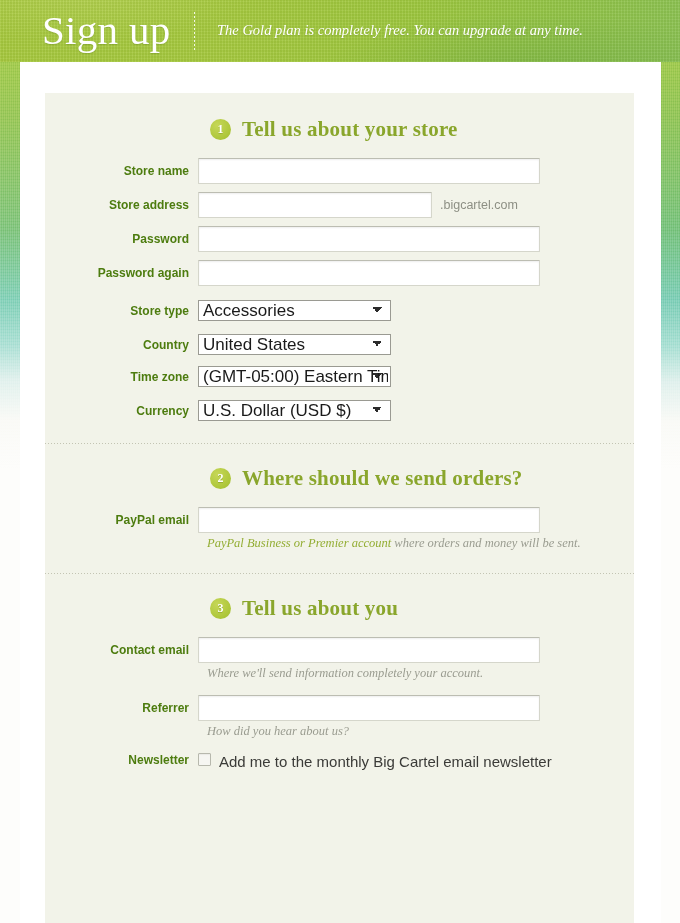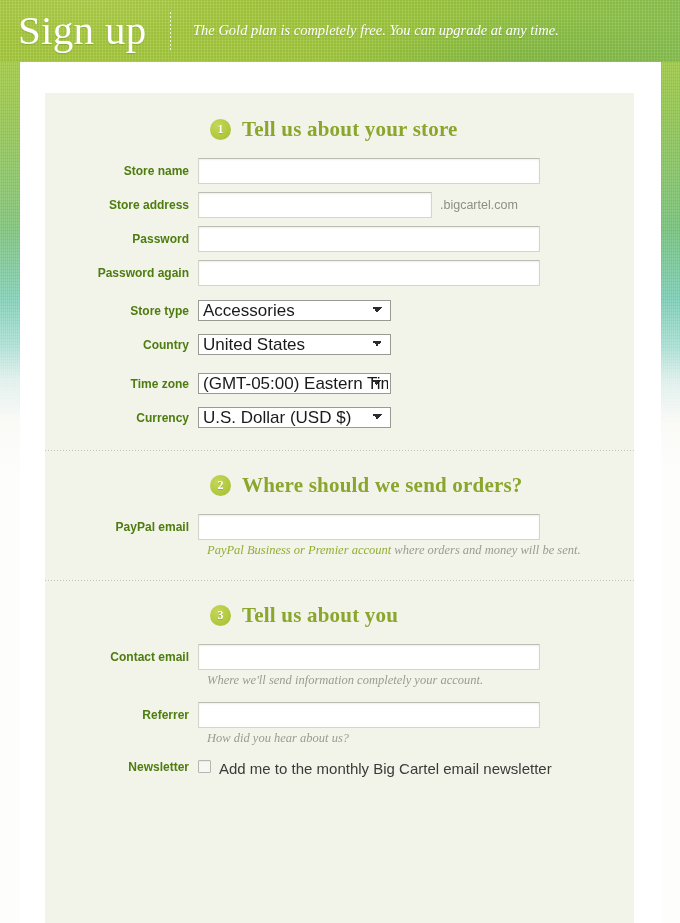--- a/index.html
+++ b/index.html
@@ -65,20 +65,21 @@
   .header {
     position: absolute;
     top: 0; left: 0;
     width: 680px;
     height: 62px;
     background:
       radial-gradient(ellipse 300px 90px at 78% 120%, rgba(90,160,70,0.35), rgba(90,160,70,0) 70%),
       radial-gradient(ellipse 240px 70px at 12% -10%, rgba(190,215,95,0.5), rgba(190,215,95,0) 70%),
       linear-gradient(103deg, #a8c93f 0%, #a6c93f 35%, #9ec73f 60%, #93c448 82%, #8cc254 100%);
     overflow: hidden;
+    padding-left: 24px;
   }
   .header-grain {
     position: absolute; inset: 0;
     background-image:
       repeating-linear-gradient(90deg, rgba(255,255,255,0.06) 0 1px, rgba(60,90,20,0.05) 1px 3px),
       repeating-linear-gradient(0deg,  rgba(255,255,255,0.05) 0 1px, rgba(60,90,20,0.04) 1px 3px);
   }
   .header-inner {
     position: relative;
     height: 62px;
@@ -338,21 +339,21 @@
         </select>
       </div>
 
       <div class="row" style="margin-top:13px">
         <div class="label">Country</div>
         <select class="field">
           <option>United States</option>
         </select>
       </div>
 
-      <div class="row" style="margin-top:18px">
+      <div class="row" style="margin-top:11px">
         <div class="label">Time zone</div>
         <select class="field">
           <option>(GMT-05:00) Eastern Time (US &amp; Canada)</option>
         </select>
       </div>
 
       <div class="row" style="margin-top:13px;margin-bottom:0">
         <div class="label">Currency</div>
         <select class="field">
           <option>U.S. Dollar (USD $)</option>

= = = = =

• WHAT TO WORK ON
The copy should hold every entry above word for word and none of the pictures.

• FINISHED EXERCISE
--- a/index.html
+++ b/index.html
@@ -65,20 +65,21 @@
   .header {
     position: absolute;
     top: 0; left: 0;
     width: 680px;
     height: 62px;
     background:
       radial-gradient(ellipse 300px 90px at 78% 120%, rgba(90,160,70,0.35), rgba(90,160,70,0) 70%),
       radial-gradient(ellipse 240px 70px at 12% -10%, rgba(190,215,95,0.5), rgba(190,215,95,0) 70%),
       linear-gradient(103deg, #a8c93f 0%, #a6c93f 35%, #9ec73f 60%, #93c448 82%, #8cc254 100%);
     overflow: hidden;
+    padding-left: 24px;
   }
   .header-grain {
     position: absolute; inset: 0;
     background-image:
       repeating-linear-gradient(90deg, rgba(255,255,255,0.06) 0 1px, rgba(60,90,20,0.05) 1px 3px),
       repeating-linear-gradient(0deg,  rgba(255,255,255,0.05) 0 1px, rgba(60,90,20,0.04) 1px 3px);
   }
   .header-inner {
     position: relative;
     height: 62px;
@@ -338,21 +339,21 @@
         </select>
       </div>
 
       <div class="row" style="margin-top:13px">
         <div class="label">Country</div>
         <select class="field">
           <option>United States</option>
         </select>
       </div>
 
-      <div class="row" style="margin-top:18px">
+      <div class="row" style="margin-top:11px">
         <div class="label">Time zone</div>
         <select class="field">
           <option>(GMT-05:00) Eastern Time (US &amp; Canada)</option>
         </select>
       </div>
 
       <div class="row" style="margin-top:13px;margin-bottom:0">
         <div class="label">Currency</div>
         <select class="field">
           <option>U.S. Dollar (USD $)</option>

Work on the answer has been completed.